Since McDavid’s injury and Leon Draisaitl’s recall the Oilers first line has been tremendous. Their success has been strung together for too long to call it a hot streak. Hall and Draisaitl combined on a first period goal last night against the Sharks and connected later for the OT winner; but since it’s the Oilers and not Connor McDavid, Taylor Hall remains under owned.
The scoring chances for the Oiler’s first line are between six and eight percent higher per player when their first line is on the ice. Their SCF/60 is good but not elite in the league through the first twenty five games or so; but they are much better than anyone else on the team. Taylor Hall’s individual SCF is 84, which is second in the league at even strength behind only Alex Ovechkin. Dont discount Hall because he’s an Oiler. He’s every bit as good as any superstar in the league.
Evander Kane Drives Play: Evander Kane has taken off this season in Buffalo. While the results haven’t been completely recognized on the ice, when Kane is out there for the Sabres, they are getting 56% of all shot attempts at even strength. Kane is 12.8% higher relative to his teammates. He is making things happen with his speed. The Sabres just need to do a better job finishing plays.
Whether Kane plays better with Ryan O’Reilly or Jack Eichel is what remains to be seen. Coach Dan Bylsma is slotting Kane with Eichel tonight. They’ve had some good chemistry in the past, maybe he’s trying to use Kane to get Eichel going.
Jason Zucker Is Getting Chances: Zucker has 26 more individual scoring chances than any other player on the Wild, which includes more individual scoring chances per 60 than Zach Parise. He’s largely carried his linemates Mikko Koivu and Nino Niederreiter along with him. Niederreiter (42) and Koivu (37) have had far less individual scoring chances than their linemate Zucker. If you are ever picking a single bullet from the Wild it needs to be Zucker. His 70 individual scoring chances rank 10th in the league among forwards.
The Carter Line is Always In Play: The top three players in the league in CF/60 is the Carter line for the Kings. Los Angeles has a well deserved reputation as a defensively sound team, and they credited with having favorable Corsi numbers because of their defensive structure, but there is no line in the league that has as many shot attempts on net per sixty minutes than the Carter line. Since the Kings play a responsible game in the defensive end, and are seen as a boring team, the Carter line is usually under owned, unless they are playing at home in an unusually strong matchup. Never count these guys out.

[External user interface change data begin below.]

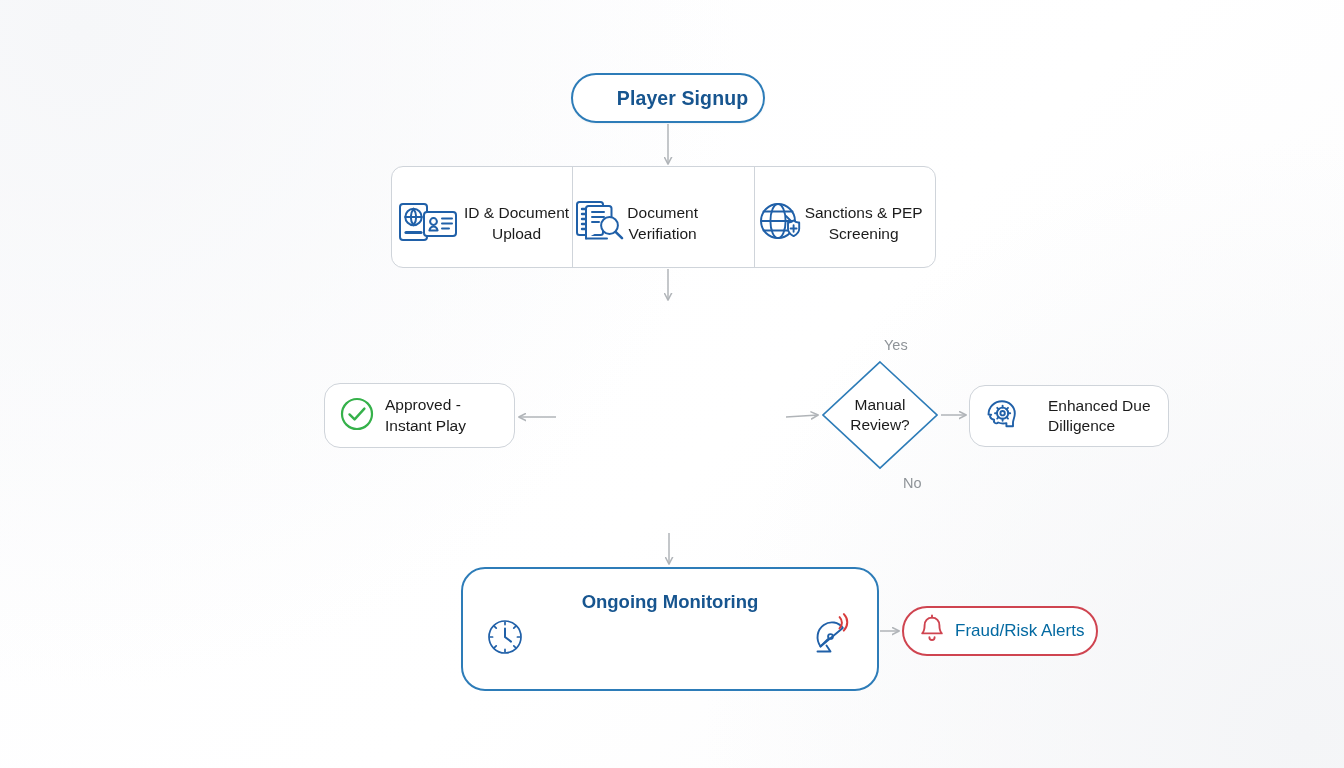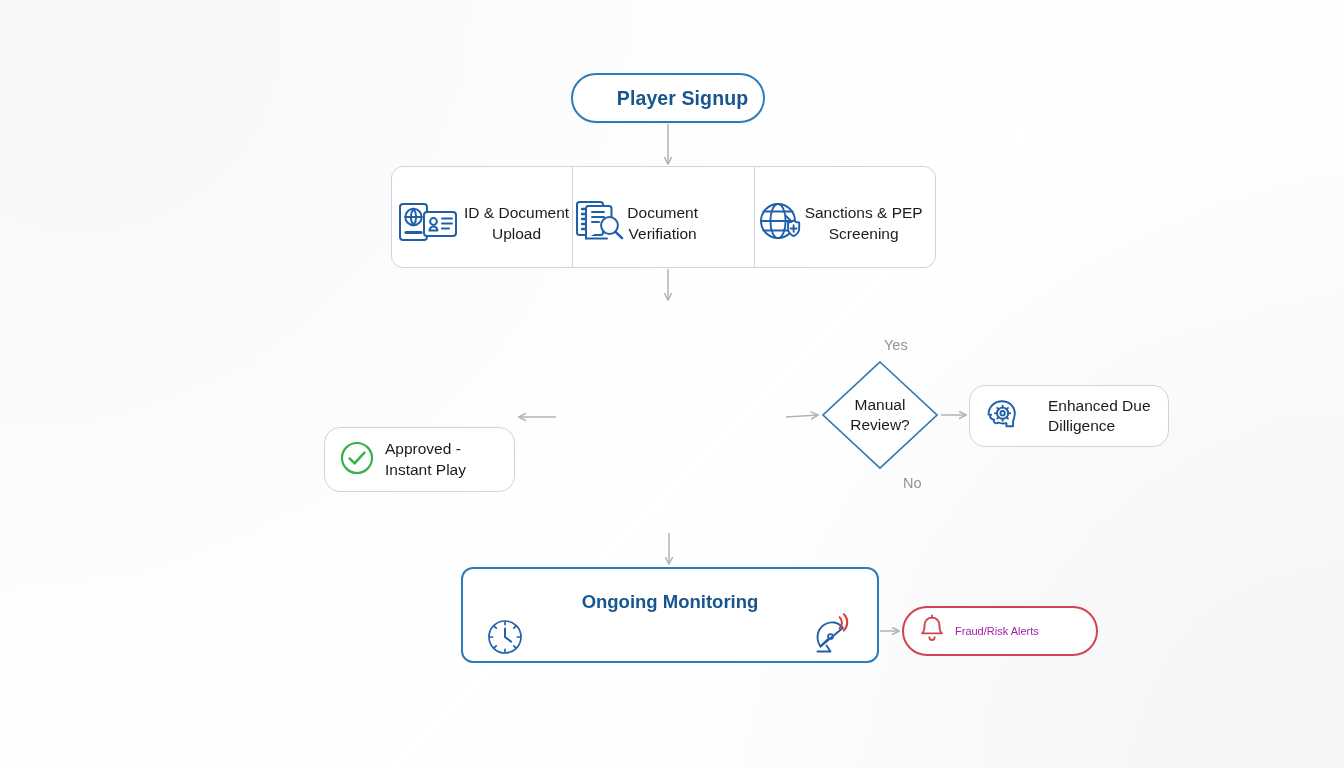--- a/index.html
+++ b/index.html
@@ -70,7 +70,7 @@
   .pill-approved{
     left:324px;top:383px;width:191px;height:65px;
     border:1.1px solid #cfd4da;border-radius:16px;background:#ffffff;
-    display:flex;align-items:center;gap:10px;padding:0 14px;margin-top:44px;
+    display:flex;align-items:center;gap:10px;padding:0 14px;
   }
   .pill-approved .cap{font-size:15.5px;color:#1b1b1b;line-height:1.32;}
 

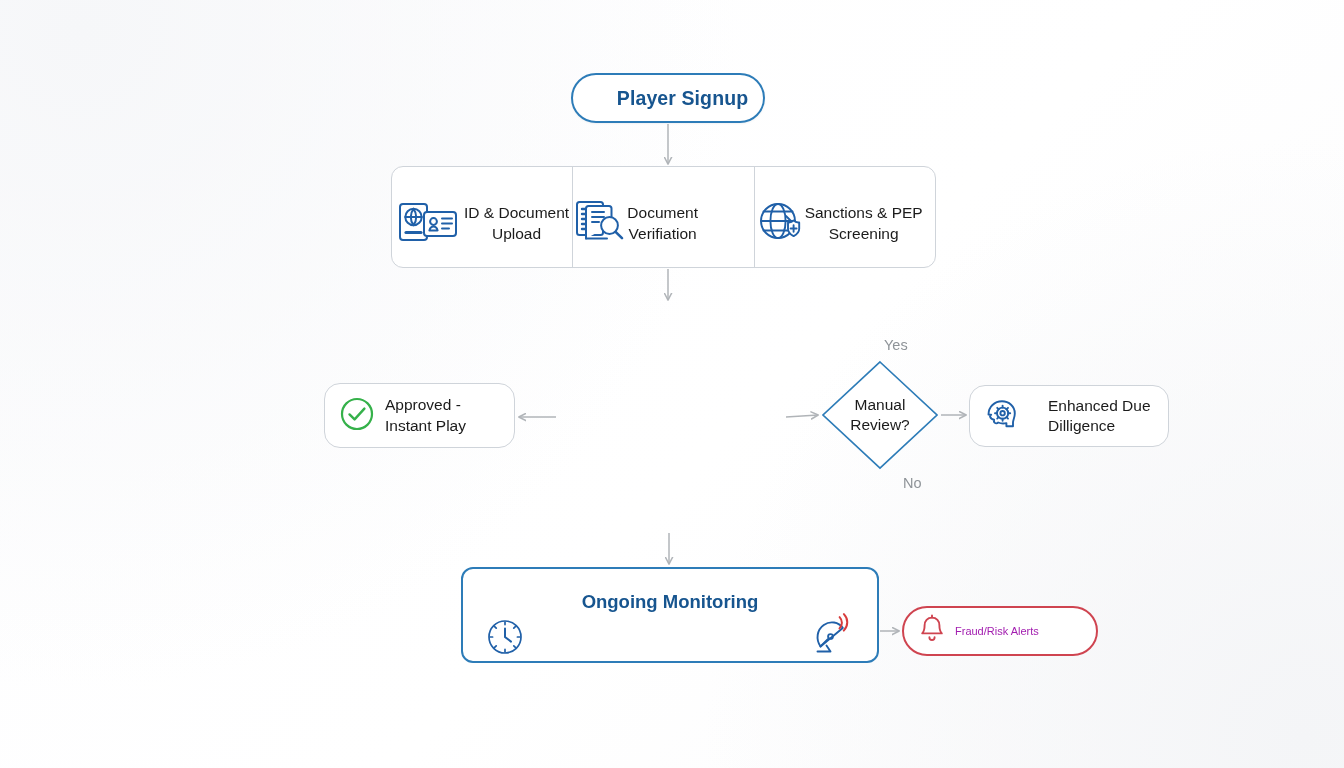--- a/index.html
+++ b/index.html
@@ -84,8 +84,8 @@
 
   
   .box-monitor{
-    left:461px;top:567px;width:418px;height:96px;
-    border:2.1px solid #2d7cb8;border-radius:12px;background:#ffffff;
+    left:461px;top:567px;width:418px;height:124px;
+    border:2.1px solid #2d7cb8;border-radius:24px;background:#ffffff;
   }
   .box-monitor .title{
     position:absolute;left:0;right:0;top:22px;text-align:center;

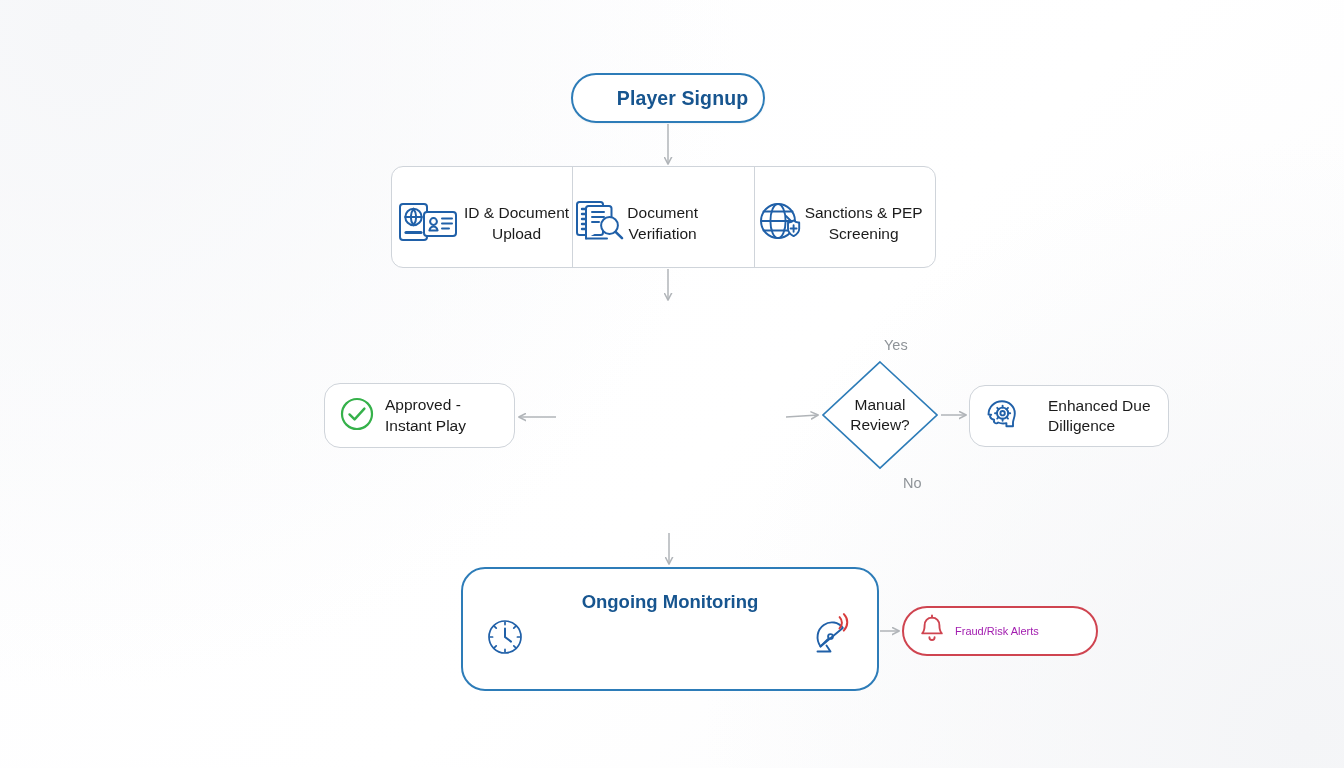--- a/index.html
+++ b/index.html
@@ -100,7 +100,7 @@
     border:2px solid #cf4450;border-radius:26px;background:#ffffff;
     display:flex;align-items:center;gap:9px;padding:0 14px;
   }
-  .pill-fraud .cap{font-size:11px;color:#a21caf;white-space:nowrap;}
+  .pill-fraud .cap{font-size:17px;color:#0369a1;white-space:nowrap;}
 
   
   .edge-lbl{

R-E-L-A-X on Dylan Larkin: By that I mean don’t play him so often. The next hot-shot Calder Trophy candidate always makes for good speculation. Especially when it’s a Michigan born homegrown talent playing as a teenager for the Detroit Red Wings; anathema to how the Wings dynasty was built. Larkin’s PDO sits at just below 110; the highest in the league among forwards with over 200 minutes played. He’s shooting 16.4% himself. He’s a joy to watch play, but the regression is coming. The results for the Red Wings first line are a little overcooked. Get off the #PDOExpress before it derails!